Action item: Go through the entries that follow and count every line with the string "Striking". Reply with the number only.

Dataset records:

========

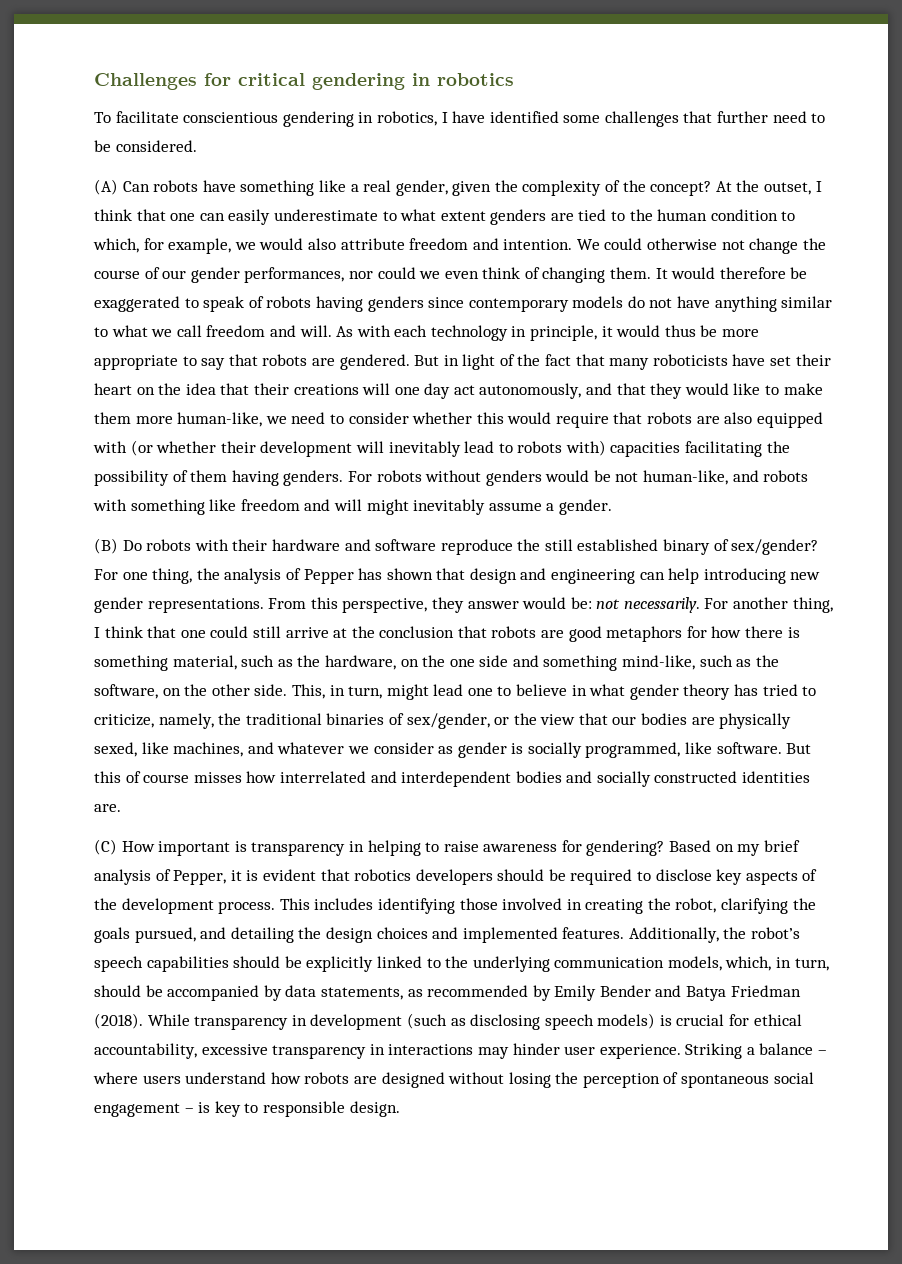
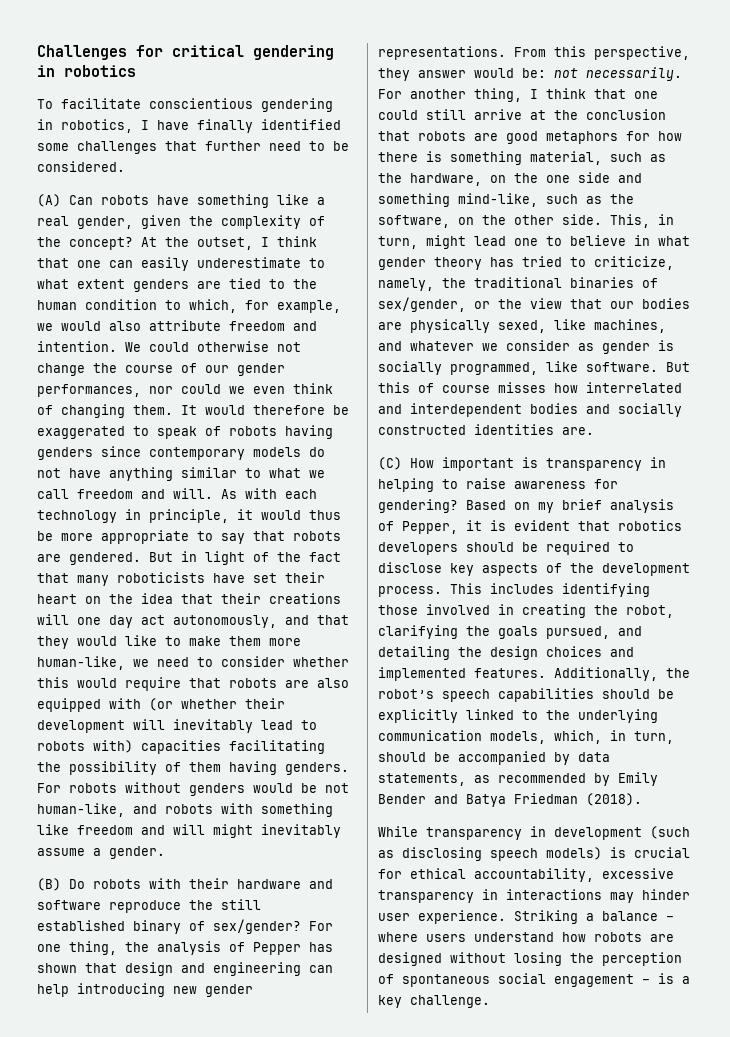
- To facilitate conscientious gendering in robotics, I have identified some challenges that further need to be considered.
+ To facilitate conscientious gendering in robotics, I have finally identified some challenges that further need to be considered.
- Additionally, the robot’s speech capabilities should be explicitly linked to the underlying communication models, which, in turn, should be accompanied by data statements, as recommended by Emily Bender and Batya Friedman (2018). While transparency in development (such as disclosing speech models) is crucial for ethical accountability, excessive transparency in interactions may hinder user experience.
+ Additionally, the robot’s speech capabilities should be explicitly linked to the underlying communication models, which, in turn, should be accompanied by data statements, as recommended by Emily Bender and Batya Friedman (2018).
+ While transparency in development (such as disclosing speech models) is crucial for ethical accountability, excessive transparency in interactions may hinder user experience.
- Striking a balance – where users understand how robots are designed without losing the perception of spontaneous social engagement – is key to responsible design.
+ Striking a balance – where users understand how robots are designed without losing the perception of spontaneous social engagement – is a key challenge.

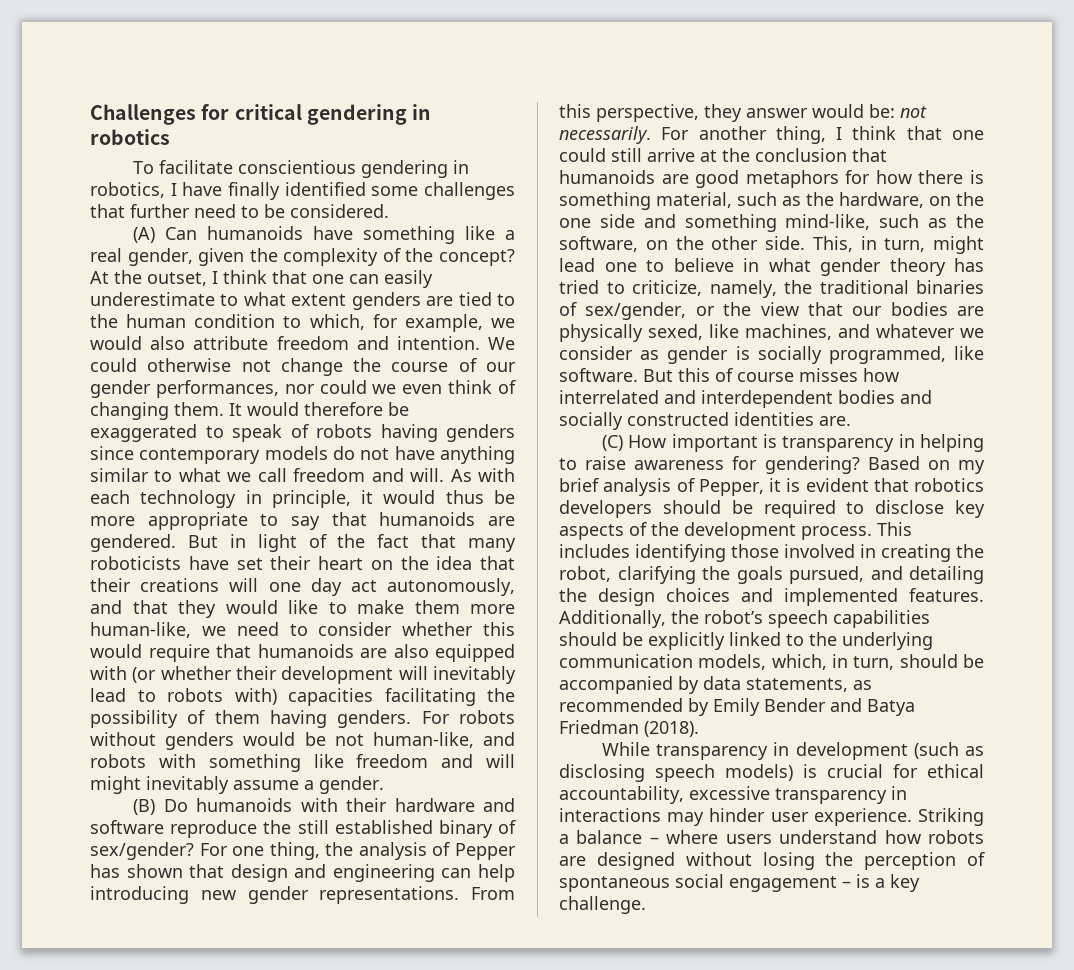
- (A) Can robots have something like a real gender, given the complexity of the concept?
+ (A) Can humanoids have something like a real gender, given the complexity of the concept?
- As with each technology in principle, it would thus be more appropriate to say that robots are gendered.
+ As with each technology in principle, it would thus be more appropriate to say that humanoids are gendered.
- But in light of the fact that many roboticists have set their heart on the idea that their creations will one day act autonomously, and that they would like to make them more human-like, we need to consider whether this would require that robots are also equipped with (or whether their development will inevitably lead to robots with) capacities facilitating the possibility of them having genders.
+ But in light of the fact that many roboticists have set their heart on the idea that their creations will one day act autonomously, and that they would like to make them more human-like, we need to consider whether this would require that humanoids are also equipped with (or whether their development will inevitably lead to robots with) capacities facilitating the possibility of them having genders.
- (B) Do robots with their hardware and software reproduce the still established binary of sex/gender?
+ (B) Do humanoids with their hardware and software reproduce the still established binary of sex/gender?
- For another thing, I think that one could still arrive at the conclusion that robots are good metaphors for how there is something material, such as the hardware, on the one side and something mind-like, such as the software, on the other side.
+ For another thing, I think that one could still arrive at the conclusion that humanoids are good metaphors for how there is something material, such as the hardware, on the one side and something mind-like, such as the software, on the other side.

========

Written answer: 2